Common Core State Standards - Assessments
Danville Today News ~ November 2013 - Page 9
11 Critical Home Inspection Traps to be Aware of Weeks Before Listing Your Home for Sale Danville - According to industry experts, there are over 33 physical problems that will come under scrutiny during a home inspection when your home is for sale. A new report has been prepared which identifies the 11 most common of these problems, and what you should know about them before you list your home for sale. Whether you own an old home or a brand new one, there are a number of things that can fall short of requirements during a home inspection. If not identified and dealt with, any of these 11 items could cost you dearly in terms of repair. That's why it's critical that you read this report before you list your home. If you wait until the building inspector flags these issues for you, you will almost certainly experience costly delays in the close of your home sale or, worse, turn prospective buyers
away altogether.
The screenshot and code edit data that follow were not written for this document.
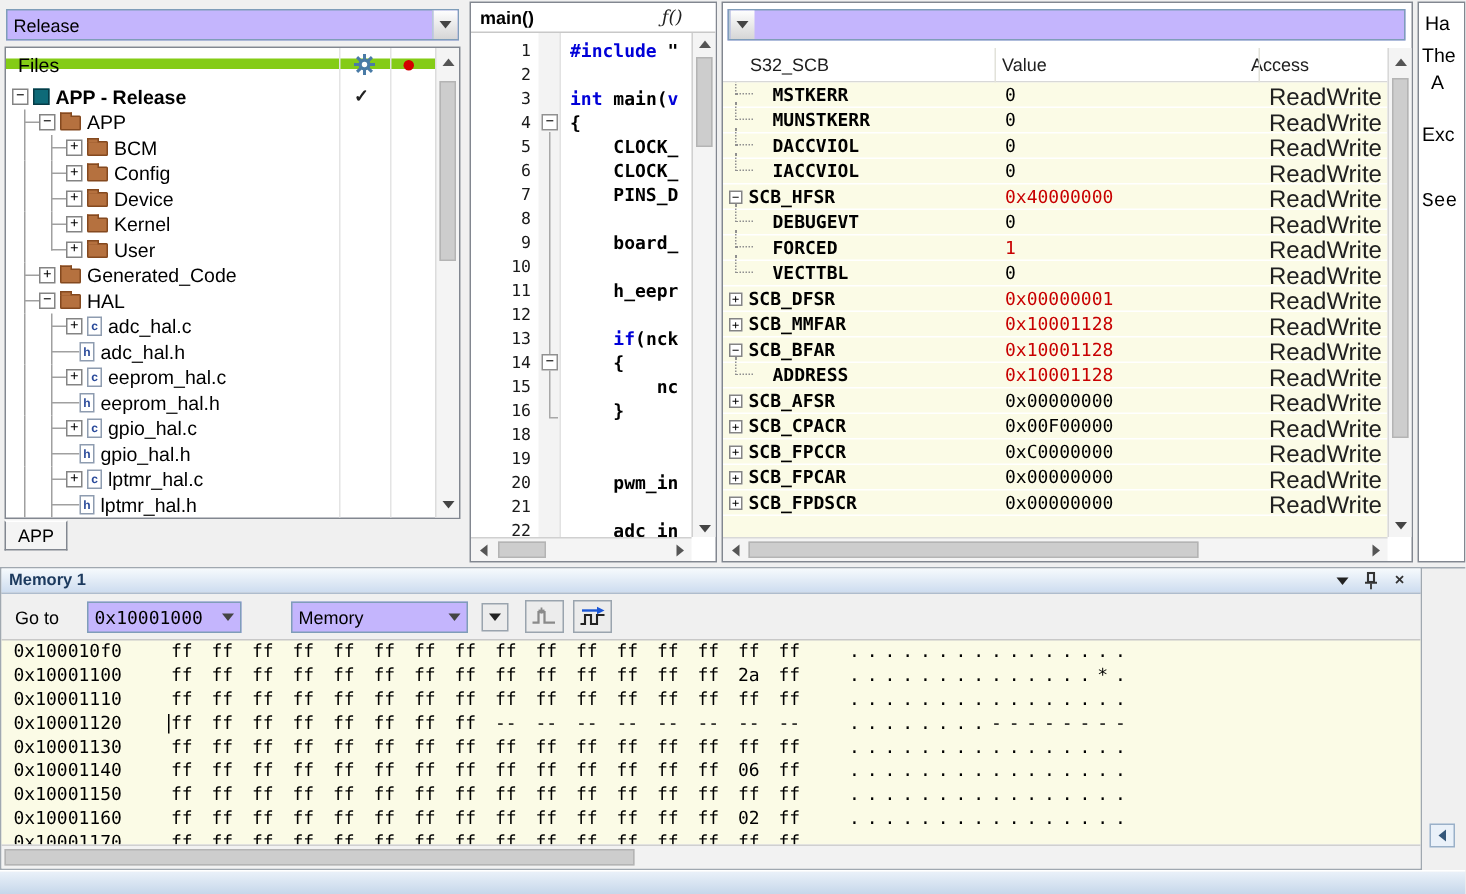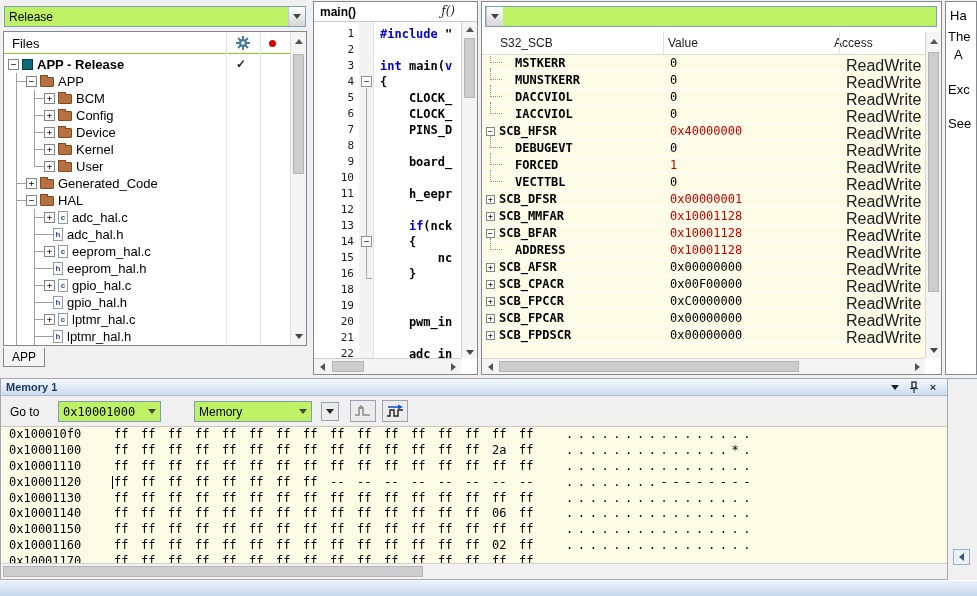--- a/index.html
+++ b/index.html
@@ -2,36 +2,36 @@
 <html><head>
 <meta charset="utf-8">
 <style>
   * { margin:0; padding:0; box-sizing:border-box; }
   html,body { width:977px; height:596px; overflow:hidden; }
   body { font-family:"Liberation Sans", sans-serif; background:#f0f0f0; position:relative; }
   #root { position:absolute; inset:0; background:#f0f0f0; }
   .mono { font-family:"DejaVu Sans Mono", monospace; }
 
   
-  .combo { background:#bef264; border:1px solid #7f9db9; position:absolute; display:flex; align-items:center; font-size:12px; }
+  .combo { background:#c4b5fd; border:1px solid #7f9db9; position:absolute; display:flex; align-items:center; font-size:12px; }
   .combo .cb-text { flex:1; padding:2px 4px; white-space:nowrap; overflow:hidden; }
   .combo .cb-arrow { width:17px; align-self:stretch; background:linear-gradient(#fefefe,#d6d6d6); border-left:1px solid #b8c8d8; display:flex; align-items:center; justify-content:center; }
   .tri-d { width:0; height:0; border:4px solid transparent; border-top:5px solid #444; margin-top:4px; }
   .tri-u { width:0; height:0; border:4px solid transparent; border-bottom:5px solid #555; margin-bottom:4px; }
   .tri-l { width:0; height:0; border:4px solid transparent; border-right:5px solid #555; margin-right:4px; }
   .tri-r { width:0; height:0; border:4px solid transparent; border-left:5px solid #555; margin-left:4px; }
 
   
   .sb-btn { position:absolute; background:#f2f2f2; border:1px solid #c8c8c8; display:flex; align-items:center; justify-content:center; }
   .sb-thumb { position:absolute; background:#cdcdcd; border:1px solid #b4b4b4; }
 
   
   #config-combo { left:4px; top:6px; width:302px; height:21px; }
   #files-panel { position:absolute; left:3px; top:31px; width:304px; height:315px; background:#fff; border:1px solid #828790; }
-  #files-header { position:absolute; left:0; top:0; right:16px; height:22px; border-bottom:1px solid #84cc16; }
+  #files-header { position:absolute; left:0; top:0; right:16px; height:14px; border-bottom:7px solid #84cc16; }
   #files-label { position:absolute; left:8px; top:4px; font-size:13px; color:#000; }
   .fcol-line { position:absolute; top:0; bottom:0; width:1px; background:#e4e4e4; }
   #files-gear { position:absolute; left:232px; top:4px; }
   #files-dot { position:absolute; left:265px; top:8px; width:7px; height:7px; border-radius:50%; background:#d40000; }
   #file-tree { position:absolute; left:0; top:24px; right:17px; bottom:0; overflow:hidden; }
   .tree-row { position:relative; height:17px; display:flex; align-items:center; padding-left:4px; font-size:13px; white-space:nowrap; }
   .tree-row.bold { font-weight:bold; }
   .vg { display:inline-block; width:18px; height:17px; flex:0 0 auto;
         background:linear-gradient(#a0a0a0,#a0a0a0) 8px 0/1px 100% no-repeat; }
   .vg.tick { background:linear-gradient(#a0a0a0,#a0a0a0) 8px 0/1px 100% no-repeat,
@@ -476,21 +476,21 @@
           </div>
       </div>
     </div>
   </div>
 
   <div id="help-pane">
       <div class="help-line" style="left: 4px; top: 6px;">Ha</div>
       <div class="help-line" style="left: 2px; top: 27px;">The</div>
       <div class="help-line" style="left: 8px; top: 45px;">A</div>
       <div class="help-line" style="left: 2px; top: 80px;">Exc</div>
-      <div class="help-line" style="left: 2px; top: 114px;">See</div>
+      <div class="help-line" style="left: 2px; top: 124px; font-family: Liberation Mono, monospace;">See</div>
     </div>
 
   <div id="memory">
     <div id="mem-title">
       <span id="mem-title-text">Memory 1</span>
       <span class="tb-btn" style="right:44px">
           <span class="tri-d" style="border-top-color:#222"></span>
         </span>
       <span class="tb-btn" style="right:25px">
         <svg width="10" height="12" viewBox="0 0 10 12">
In most cases, you can make a reasonable pre-inspection yourself if you know what you're looking for, and knowing what you're looking for can help you prevent little problems from growing into costly and unmanageable ones. To help home sellers deal with this issue before their homes are listed, a free report entitled "11Things You Need to Know to Pass Your Home Inspection" has been compiled which explains the issues involved. To hear a brief recorded message about how to order your FREE copy of this report, call toll-free 1-866-265-1682 and enter 1003. You can call any time, 24 hours a day, 7 days a week. Get your free special report NOW to learn how to ensure a home inspection doesn't cost you the sale of your home.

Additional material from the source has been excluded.